O jesuíta espanhol Pedro Miguel Lamet lançou em março deste ano o livro El aventurero de Diós, que conta a história de são Francisco Xavier. A novela histórica, como é classificada a obra, foi publicada pela editora La Esfera de los Libros, de Madrid, e já está na 2ª edição. Em preparação ao Seminário A globalização e os Jesuítas: origens, história e impactos, que acontecerá de 25 a 28 de setembro na Unisinos, a IHU On-Line entrevistou Pedro Lamet, por e-mail, sobre a obra que fala de Francisco Xavier.
Pedro Miguel Lamet, poeta, escritor e jornalista ingressou na Companhia de Jesus, em 1958. É licenciado em Filosofia, Teologia e Ciências da Informação e formado em Cinematografia. Posteriormente, foi professor de Estética e Teoria do Cinema nas Universidades de Valladolid, Deusto e Caracas, sem nunca abandonar a crítica literária e cinematográfica.
Trabalhou em diversos veículos midiáticos, como a revista Cinestudio, diário Pueblo de Madrid, semanário Vida Nueva, semanário El Globo e o diário El País.
Atualmente, é diretor da revista bimestral de desenvolvimento pessoal A vivir. Como escritor, publicou poesia, ensaio, biografias, crítica literária e cinematográfica. Além da biografia que é tema da entrevista que segue, Lamet escreveu vários livros entre os quais: Arrupe, una explosión en la Iglesia. Madri: Editora Temas de Hoy, 1989. A nona edição foi publicada com o título: Arrupe, un profeta para el siglo XXI, Madri: Editora Temas de Hoy, 2001, Juan Pablo II, Hombre y Papa (1995-2005), Un jesuita sin papeles (2005), sobre José María Díez-Alegría. Também publicou a novela histórica El caballero de las dos banderas: Ignacio de Loyola (2000).
IHU On-Line - O que a obra "El aventurero de Diós" passa de mais importante?
Pedro Lamet - Lida como obra do século XXI, ela transmite uma façanha que hoje chamaríamos "globalizante" e inconcebível para o século XVI, quando, com as limitações das comunicações daquele tempo, o mundo começou a ficar pequeno. A cada três dias de sua vida, um deles, Francisco Xavier passou navegando. Percorreu 80 mil quilômetros, o equivalente a duas voltas ao mundo. Suas 137 cartas, escritas em pobres cabanas, transformaram-se em crônicas vivas de um mundo de sonhos, o desconhecido Oriente, que se devoravam nas universidades e cortes européias.

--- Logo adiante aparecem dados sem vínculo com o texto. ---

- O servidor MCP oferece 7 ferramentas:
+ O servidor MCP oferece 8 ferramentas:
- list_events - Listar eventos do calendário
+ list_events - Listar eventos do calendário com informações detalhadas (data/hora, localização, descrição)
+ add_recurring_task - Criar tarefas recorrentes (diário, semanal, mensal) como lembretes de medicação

Colocou-se em questão seu diálogo intercultural, tío em voga hoje, com aqueles mundos recém-descobertos para os europeus. É certo que Xavier tinha pressa, não só por sua dupla identidade de atleta e apaixonado, mas porque lhe urgiam as ordens do Papa em sua missão de núncio. Além disso, ele tinha uma concepção teológica da salvação, própria da época, e uma certa obsessão com o inferno, mais evidente, por exemplo, que em Inácio de Loyola ou Pedro Fabro. Mas também é certo que ele experimentou interiormente uma forte evolução ao chegar ao JaPão. Se ele somente alcançou a descoberta da sabedoria mística da índia, seus primeiros fracassos no país do Sol Nascente fizeram-no evoluir.

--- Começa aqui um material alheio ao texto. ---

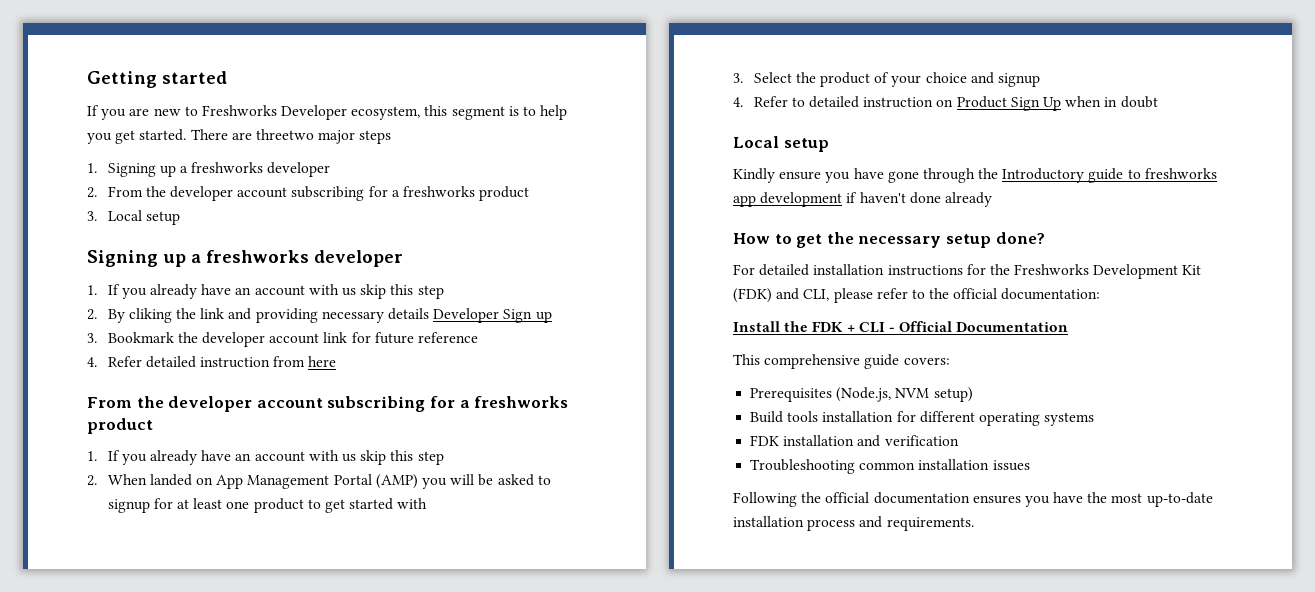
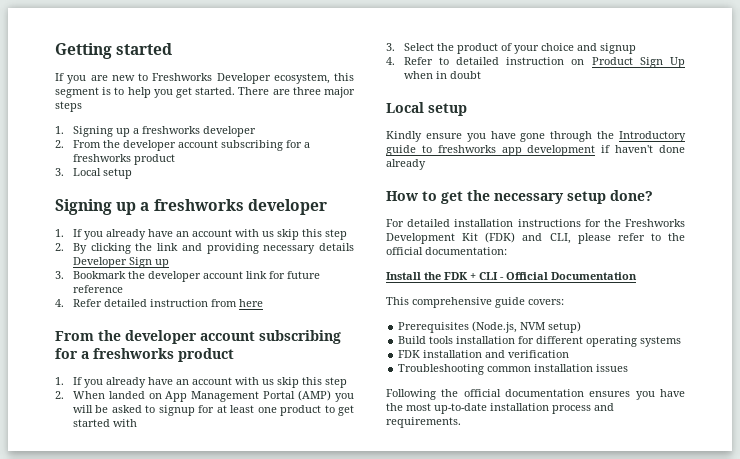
- There are threetwo major steps
+ There are three major steps
- 2. By cliking the link and providing necessary details Developer Sign up
+ 2. By clicking the link and providing necessary details Developer Sign up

"Padre mestre Francisco - disse um contemporâneo seu - se na índia pescava com rede, no JaPão aprendeu a pescar com caniço", ou seja, aprendeu a dialogar com os monges zen sobre o sentido da vida, o problema do mal e a lei natural, a deixar por escrito suas perguntas e respostas e a enamorar-se rendidamente pelo nível intelectual e por muitos costumes e descobertas dos japoneses, até trocar sua própria vestimenta e o seu austero estilo ascético para poder entrar em diálogo com eles.
No entanto, sem dúvida, o mais importante era o seu motor interior, a espiritualidade do magis inaciano, um "mais, mais e mais" que o empurrava para frente e o unia misticamente com Deus.
IHU On-Line - Como o senhor define a personalidade de Francisco Xavier? Por que ele era um aventureiro de Deus?
Pedro Lamet - Alto e bem formado, tinha mais o ar de um galí de corte que de um clérigo. Parecia um bom ginete, um cavaleiro de armas, mais do que um mestre em Artes. Seu nariz perfeito estava no meio de um rosto com boa cor, que era emoldurado por um cabelo e barba de azeviche. Era uma dessas pessoas que, somente ao olhar, transmitem confiança e alegria. Impressionavam, sobretudo, seus olhos brilhantes e entusiastas que penetravam nas pessoas e pareciam dizer aos que o olhavam: viver vale a pena, viver é aventurar-se, é querer aos demais, é sonhar.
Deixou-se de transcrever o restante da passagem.